A join answers: “For each row in table A, which rows in table B belong with it?” You declare that with ON a.key = b.key. In analytics you use joins to enrich events (orders, clicks, shipments) with reference data (customers, SKUs, fulfillment centers).

Fact vs dimension and grain (how data engineers talk about joins)

  • Fact table: Many rows—often one row per event or transaction (order line, click, package scan)—the thing you SUM or COUNT.

  • Dimension table: Fewer rows—one row per entity you describe (customer, product, warehouse)—the thing you JOIN to get names, categories, regions.

  • Grain: “One result row per what?” (per order, per customer per day, per ASIN). Wrong grain after a join usually means fan-out below: you aggregated at order level but summed a customer attribute that repeated after the join.

Worked example — fact + dimension: order_lines (fact: order_id, sku, qty) joins products (dimension: sku, list_price, title). SUM(qty) by sku is correct at line grain. If products accidentally had duplicate rows per sku, one join could inflate SUM(list_price) when you sum price alongside lines—fix the dimension so there is exactly one row per sku before you trust price totals.

Diagram of two SQL tables joining with row multiplication labeled fan-out versus a clean grain path for Amazon data engineering interview prep.

Inner join (JOIN / INNER JOIN)

  • Result: Only rows where the ON condition succeeds on both sides.

  • Use when: You only care about matched pairs—e.g. clicks that resolve to a known catalog row.

  • NULL keys: NULL = NULL is not true in join logic, so inner joins drop rows with a null join key unless you COALESCE or filter explicitly.

Worked example — clicks and ads:

click_id user_id ad_id
c1 u1 10
c2 u1 99

ads

ad_id brand_id
10 7
11 7

FROM clicks c JOIN ads a ON c.ad_id = a.ad_id returns one row: (c1, u1, 10, 7). Click c2 has ad_id = 99 with no ad row, so it disappears from an inner join.

Left outer join (LEFT JOIN)

  • Result: Every row from the left table appears once per matching right row; if there is no match, right-side columns are NULL.

  • Use when: You must keep all left entities even if they have zero events—e.g. all customers including those with no orders.

Worked example — users and orders:

id name
1 Ann
2 Bo
id user_id amount
o1 1 50

FROM users u LEFT JOIN orders o ON u.id = o.user_id yields two rows: Ann + o1, and Bo + NULL (no order—right side null-padded).

Right outer join (RIGHT JOIN)

  • Result: Mirror of LEFT JOIN: keep all rows from the right table; left columns NULL when unmatched.

  • In practice: Rarely needed—swap tables and use LEFT JOIN so “keep all rows from the table I care about” always reads the same way.

Worked example: Same users and orders as above.
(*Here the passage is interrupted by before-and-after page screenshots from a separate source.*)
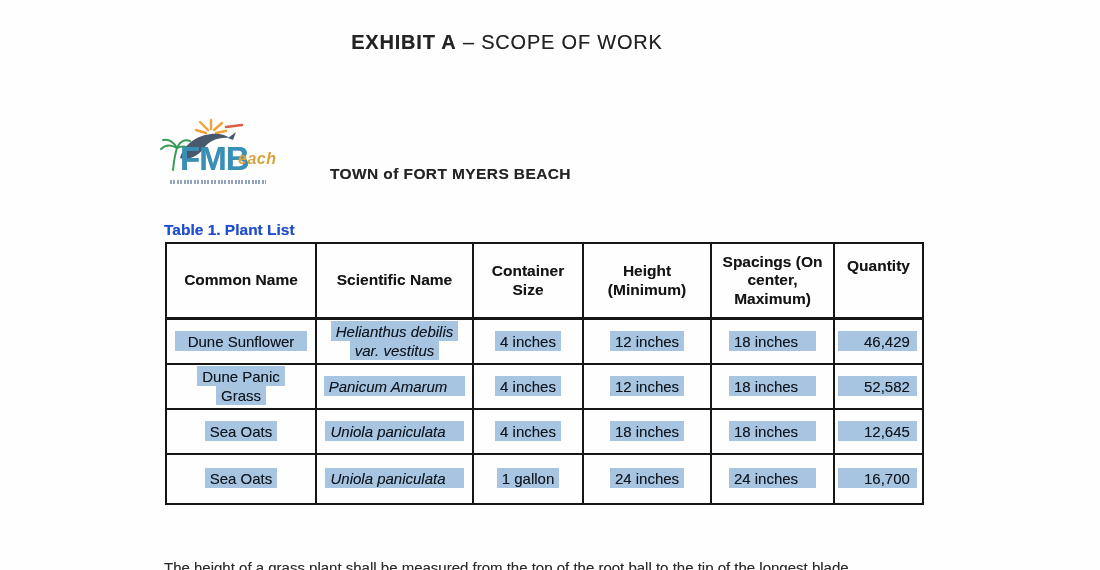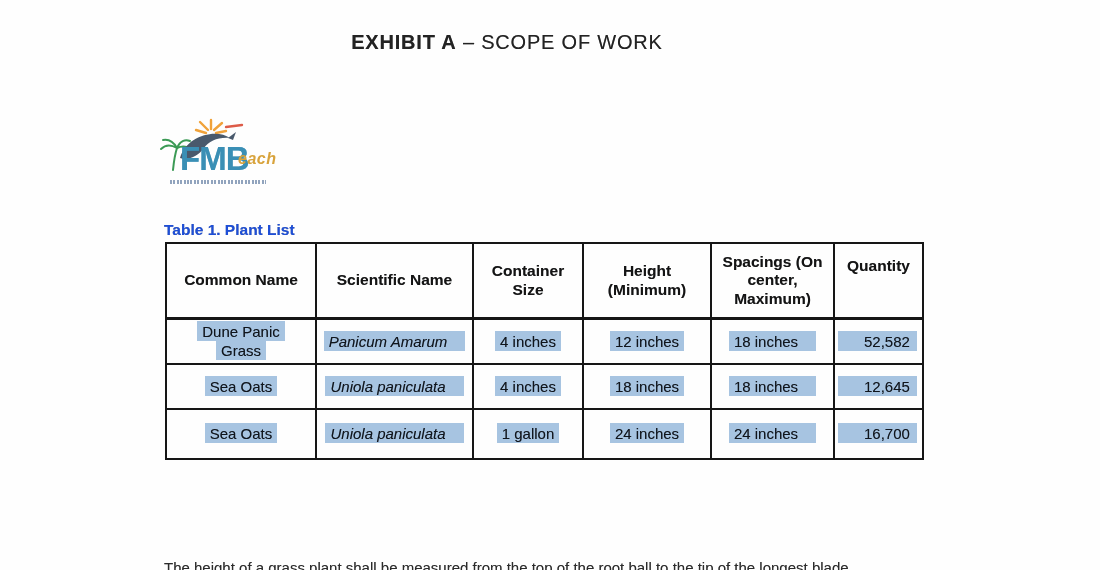--- a/index.html
+++ b/index.html
@@ -118,6 +118,7 @@
     <div class="tagline"></div>
   </div>
 
+  <div class="org-name">TOWN of FORT MYERS BEACH</div>
 
   <div class="table-caption">Table 1. Plant List</div>
 

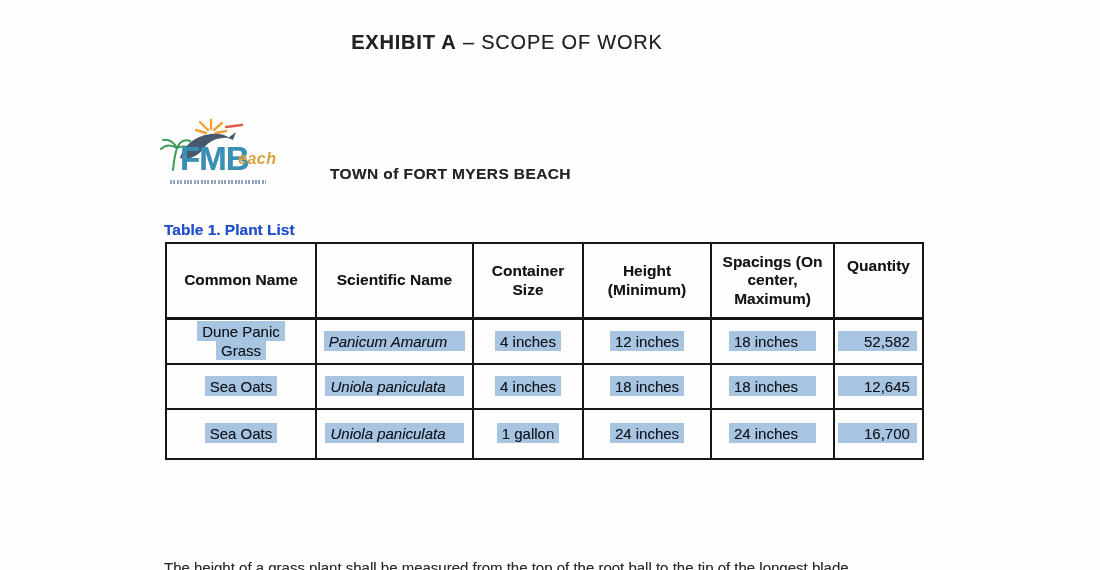--- a/index.html
+++ b/index.html
@@ -142,6 +142,14 @@
       </tr>
     </thead>
     <tbody>
+      <tr class="r1">
+        <td><span class="hl exw">Dune Sunflower</span></td>
+        <td><span class="wrapn w135"><span class="hl sci">Helianthus debilis var. vestitus</span></span></td>
+        <td><span class="hl">4 inches</span></td>
+        <td><span class="hl">12 inches</span></td>
+        <td><span class="hl exr">18 inches</span></td>
+        <td class="qty"><span class="hl">46,429</span></td>
+      </tr>
       <tr class="r2">
         <td><span class="wrapn w96"><span class="hl">Dune Panic Grass</span></span></td>
         <td><span class="hl sci exr">Panicum Amarum</span></td>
FROM orders o RIGHT JOIN users u ON u.id = o.user_id returns the same two logical rows as FROM users u LEFT JOIN orders o …—only preferred style differs.

Full outer join (FULL OUTER JOIN)

  • Result: Keeps rows that match plus unmatched rows from either side (missing side filled with NULL).

  • Use when: You need a symmetric “everything from A and B” merge; shows up in reconciliation-style questions.

Worked example: If legacy has ids 1, 2 and new has 2, 3, a full outer join on id returns three logical keys 1, 2, 3 with NULLs where one side is missing.

Cross join (CROSS JOIN)

  • Result: Cartesian product: every row of A paired with every row of B.

  • Use when: You intentionally need all combinations (e.g. stores × quarters grid)—easy to explode row count; use sparingly.

Worked example: stores has 2 rows, quarters has 4CROSS JOIN produces 8 rows (every store × every quarter).

Semi-join vs anti-join (names, not syntax)

  • Semi-join: “Keep rows from A where some match exists in B”—typically WHERE EXISTS (SELECT 1 FROM B WHERE …) or WHERE key IN (SELECT key FROM B). You do not add B’s columns to the result; you only filter A.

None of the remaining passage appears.